(Saved entries)

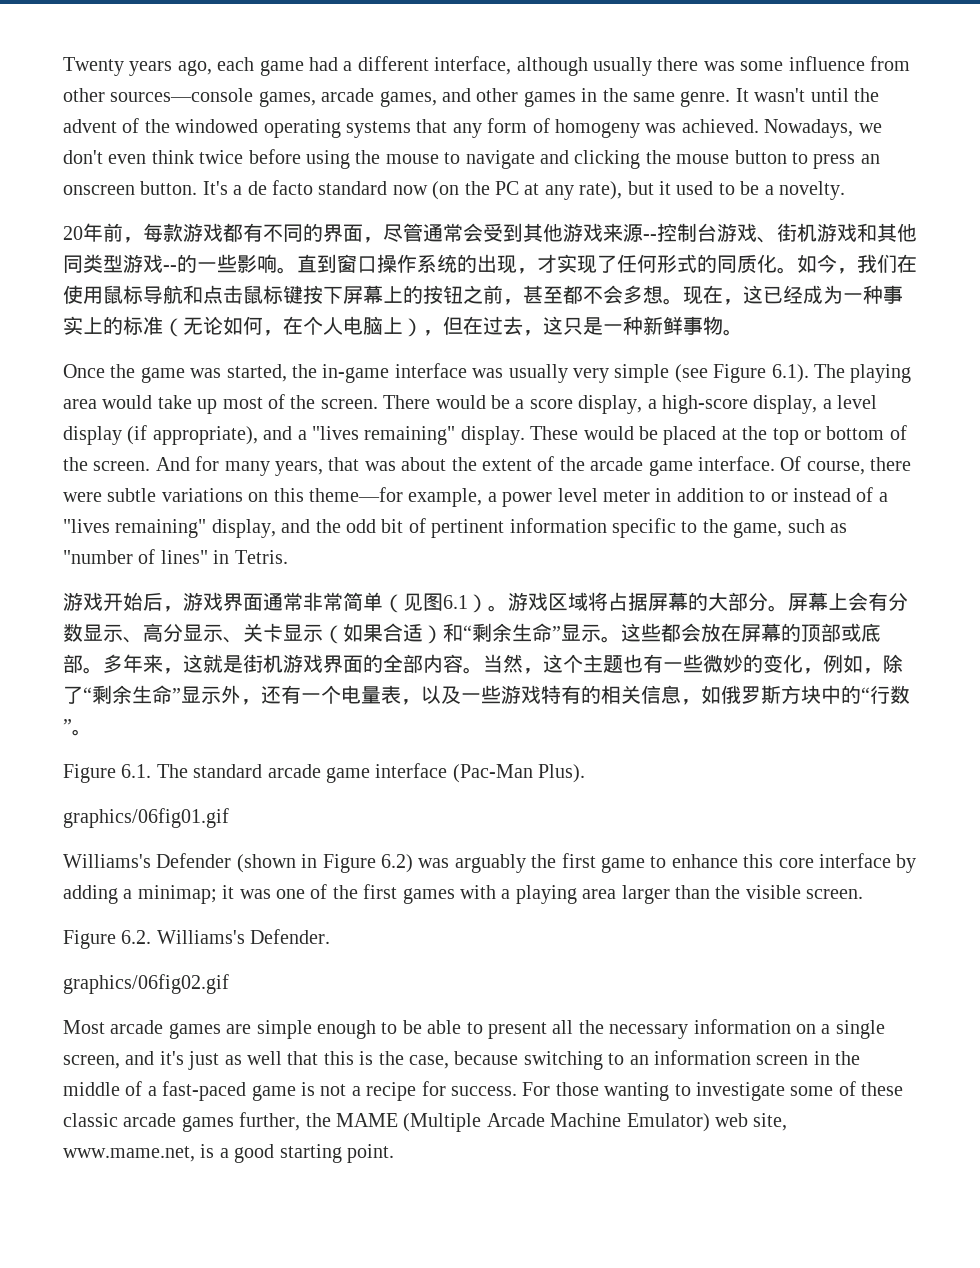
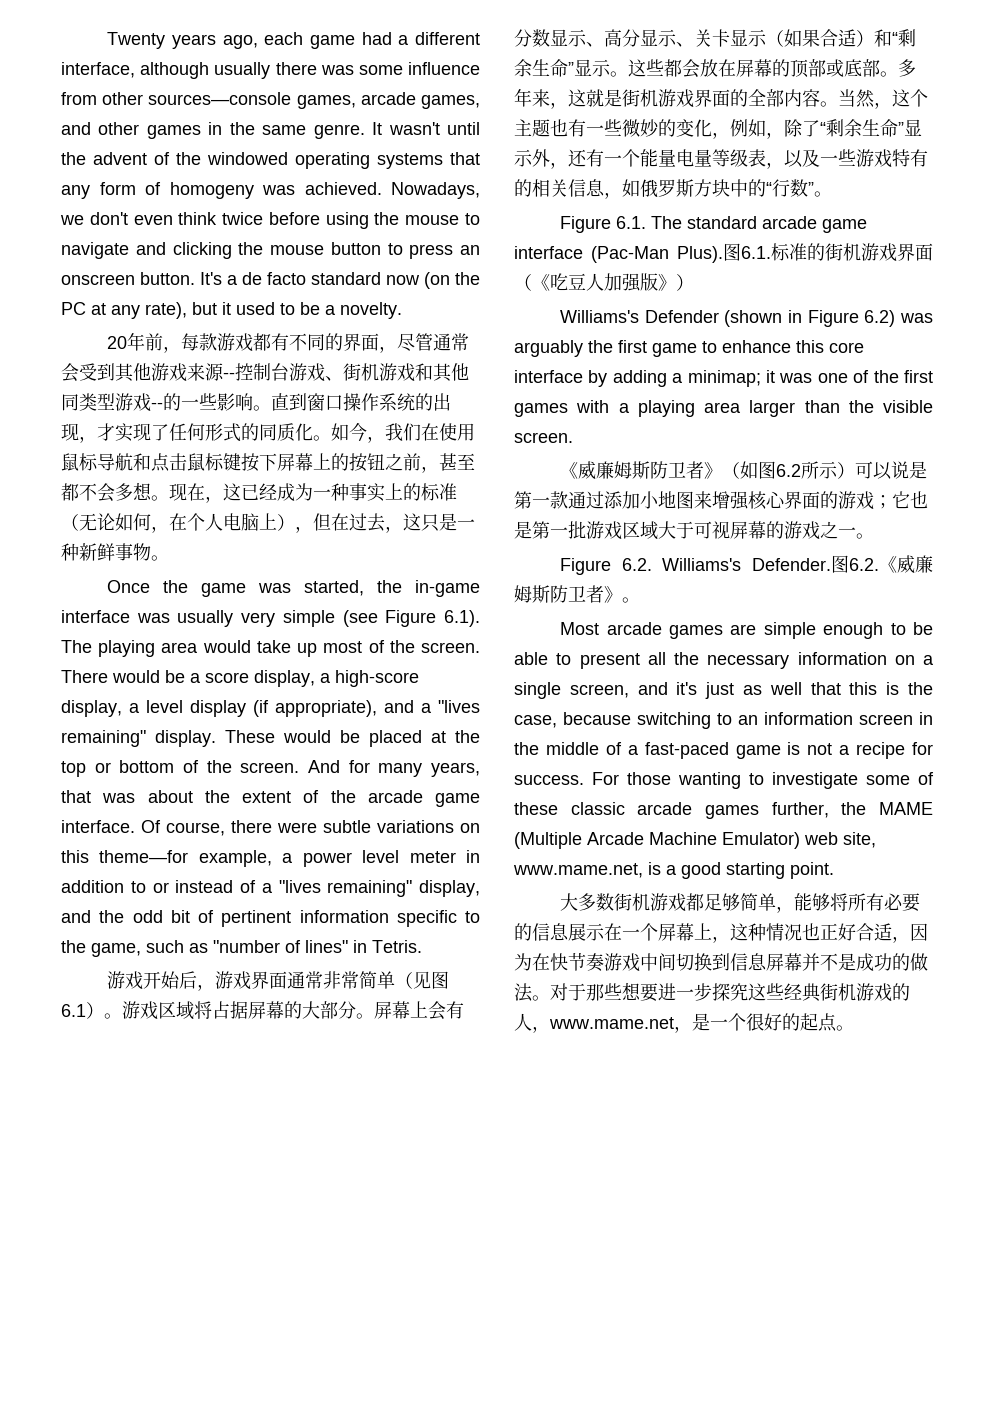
- 当然，这个主题也有一些微妙的变化，例如，除了“剩余生命”显示外，还有一个电量表，以及一些游戏特有的相关信息，如俄罗斯方块中的“行数”。
+ 当然，这个主题也有一些微妙的变化，例如，除了“剩余生命”显示外，还有一个能量电量等级表，以及一些游戏特有的相关信息，如俄罗斯方块中的“行数”。
- Figure 6.1. The standard arcade game interface (Pac-Man Plus).
- graphics/06fig01.gif
+ Figure 6.1. The standard arcade game interface (Pac-Man Plus).图6.1.标准的街机游戏界面（《吃豆人加强版》）
- Figure 6.2. Williams's Defender.
- graphics/06fig02.gif
+ 《威廉姆斯防卫者》（如图6.2所示）可以说是第一款通过添加小地图来增强核心界面的游戏；它也是第一批游戏区域大于可视屏幕的游戏之一。
+ Figure 6.2. Williams's Defender.图6.2.《威廉姆斯防卫者》。
+ 大多数街机游戏都足够简单，能够将所有必要的信息展示在一个屏幕上，这种情况也正好合适，因为在快节奏游戏中间切换到信息屏幕并不是成功的做法。对于那些想要进一步探究这些经典街机游戏的人，www.mame.net，是一个很好的起点。

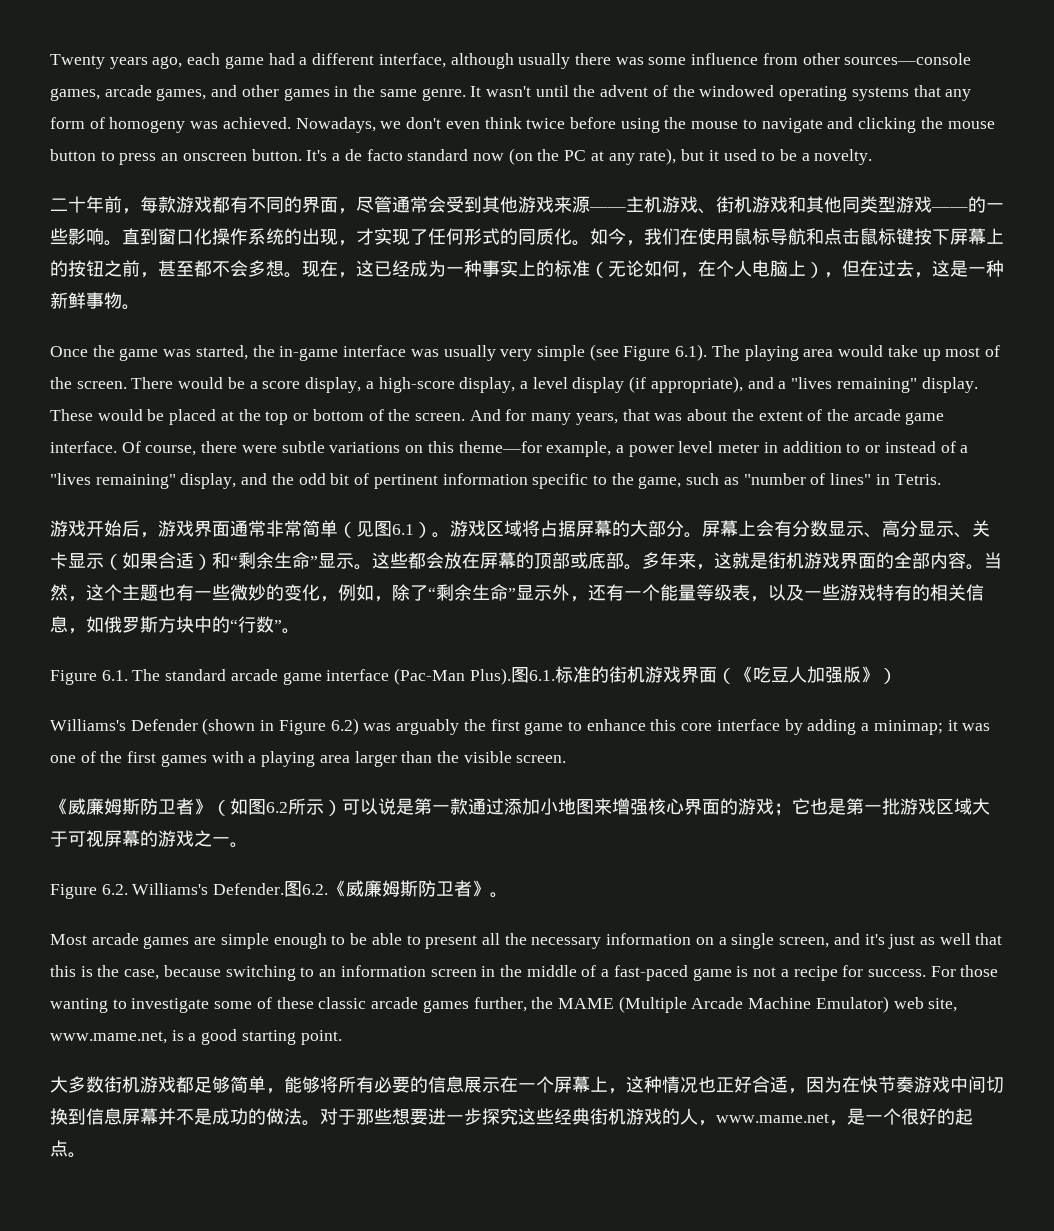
- 20年前，每款游戏都有不同的界面，尽管通常会受到其他游戏来源--控制台游戏、街机游戏和其他同类型游戏--的一些影响。
+ 二十年前，每款游戏都有不同的界面，尽管通常会受到其他游戏来源——主机游戏、街机游戏和其他同类型游戏——的一些影响。
- 直到窗口操作系统的出现，才实现了任何形式的同质化。
+ 直到窗口化操作系统的出现，才实现了任何形式的同质化。
- 现在，这已经成为一种事实上的标准（无论如何，在个人电脑上），但在过去，这只是一种新鲜事物。
+ 现在，这已经成为一种事实上的标准（无论如何，在个人电脑上），但在过去，这是一种新鲜事物。
- 当然，这个主题也有一些微妙的变化，例如，除了“剩余生命”显示外，还有一个能量电量等级表，以及一些游戏特有的相关信息，如俄罗斯方块中的“行数”。
+ 当然，这个主题也有一些微妙的变化，例如，除了“剩余生命”显示外，还有一个能量等级表，以及一些游戏特有的相关信息，如俄罗斯方块中的“行数”。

PROBLEM TO SOLVE:
Provide the lines again, unchanged, from where the data above begins through the line containing "- graphics/06fig02.gif", both ends included, omitting pictures and adding nothing.

COMPLETED TASK:
- 当然，这个主题也有一些微妙的变化，例如，除了“剩余生命”显示外，还有一个电量表，以及一些游戏特有的相关信息，如俄罗斯方块中的“行数”。
+ 当然，这个主题也有一些微妙的变化，例如，除了“剩余生命”显示外，还有一个能量电量等级表，以及一些游戏特有的相关信息，如俄罗斯方块中的“行数”。
- Figure 6.1. The standard arcade game interface (Pac-Man Plus).
- graphics/06fig01.gif
+ Figure 6.1. The standard arcade game interface (Pac-Man Plus).图6.1.标准的街机游戏界面（《吃豆人加强版》）
- Figure 6.2. Williams's Defender.
- graphics/06fig02.gif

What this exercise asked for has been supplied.